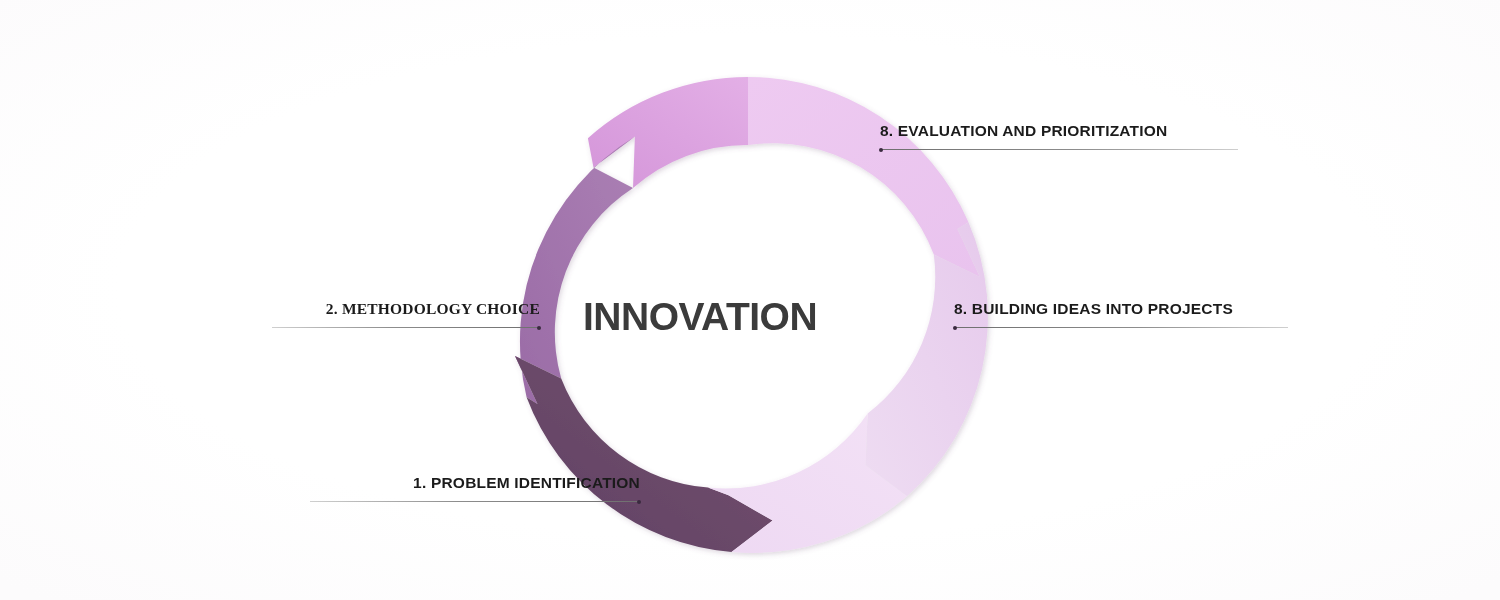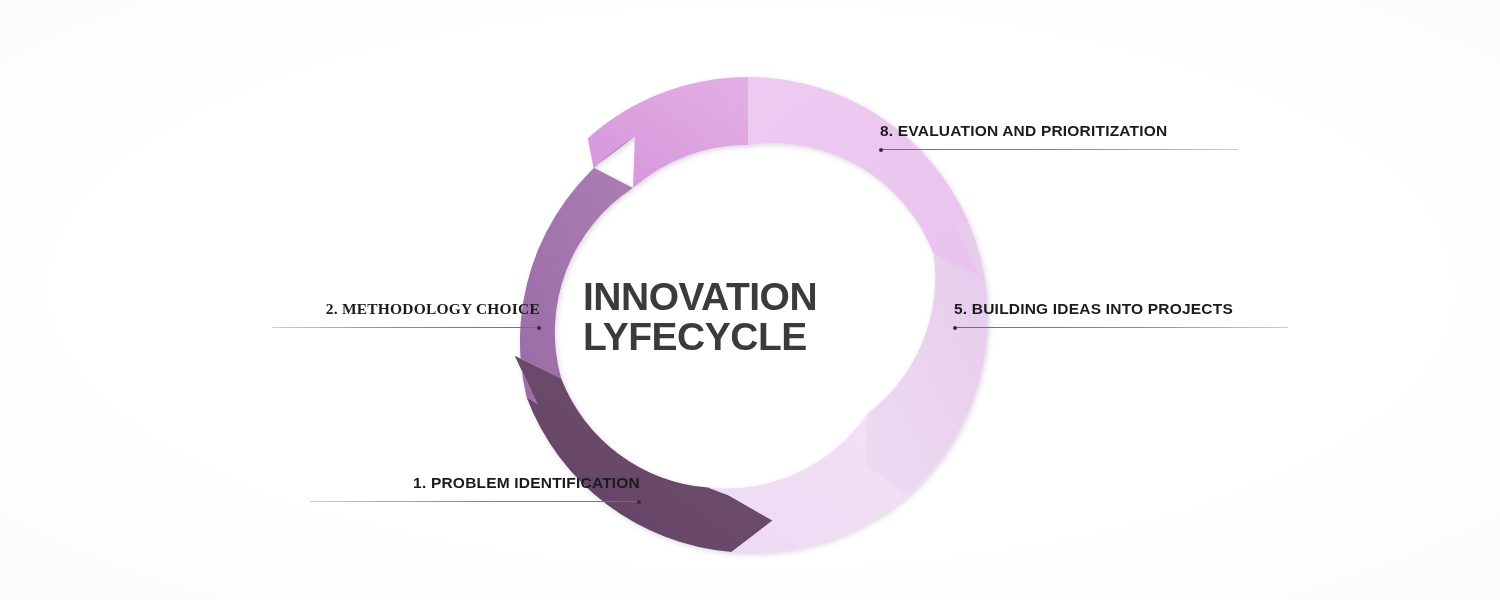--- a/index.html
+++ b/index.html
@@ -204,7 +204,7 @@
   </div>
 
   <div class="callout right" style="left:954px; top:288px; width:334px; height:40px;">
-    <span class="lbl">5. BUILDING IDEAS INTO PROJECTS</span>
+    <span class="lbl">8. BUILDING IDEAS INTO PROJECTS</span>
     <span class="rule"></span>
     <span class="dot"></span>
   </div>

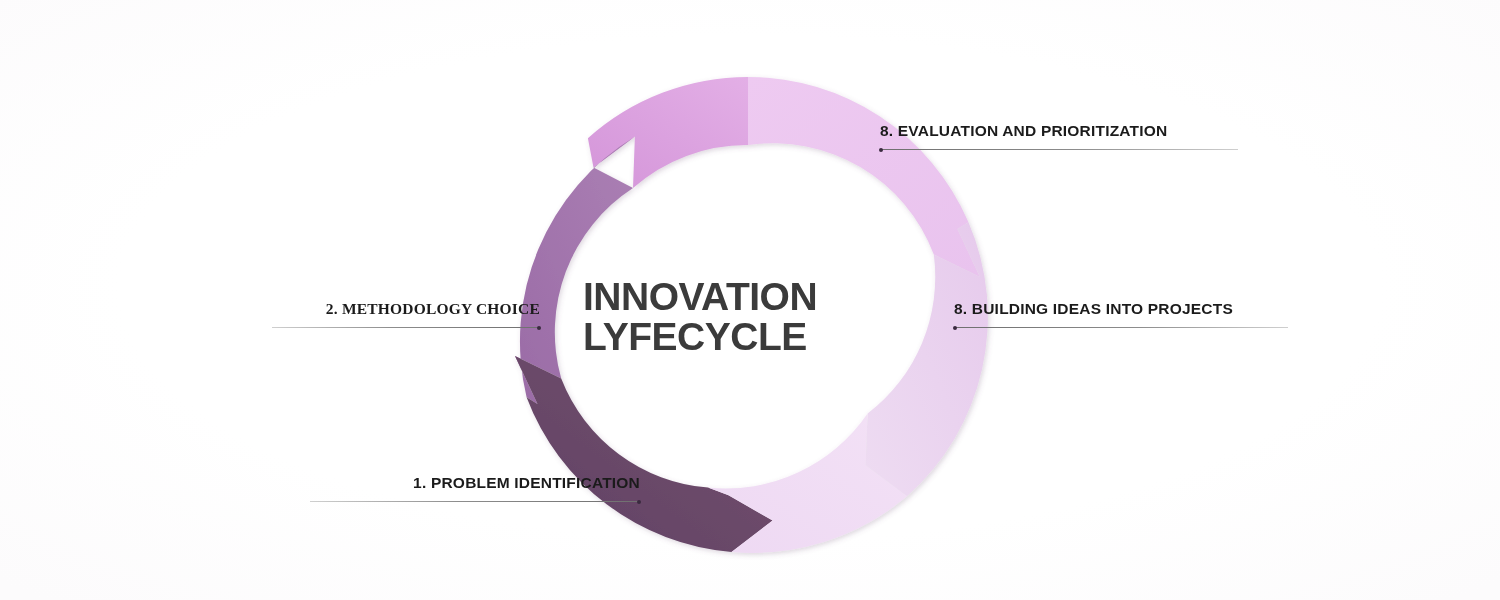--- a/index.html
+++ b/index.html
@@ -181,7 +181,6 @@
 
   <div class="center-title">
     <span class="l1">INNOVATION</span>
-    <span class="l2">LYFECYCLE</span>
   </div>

Work required :: Which lines of the entries above contain the word "INTO"? Copy each of them.

Reply ::
-    <span class="lbl">5. BUILDING IDEAS INTO PROJECTS</span>
+    <span class="lbl">8. BUILDING IDEAS INTO PROJECTS</span>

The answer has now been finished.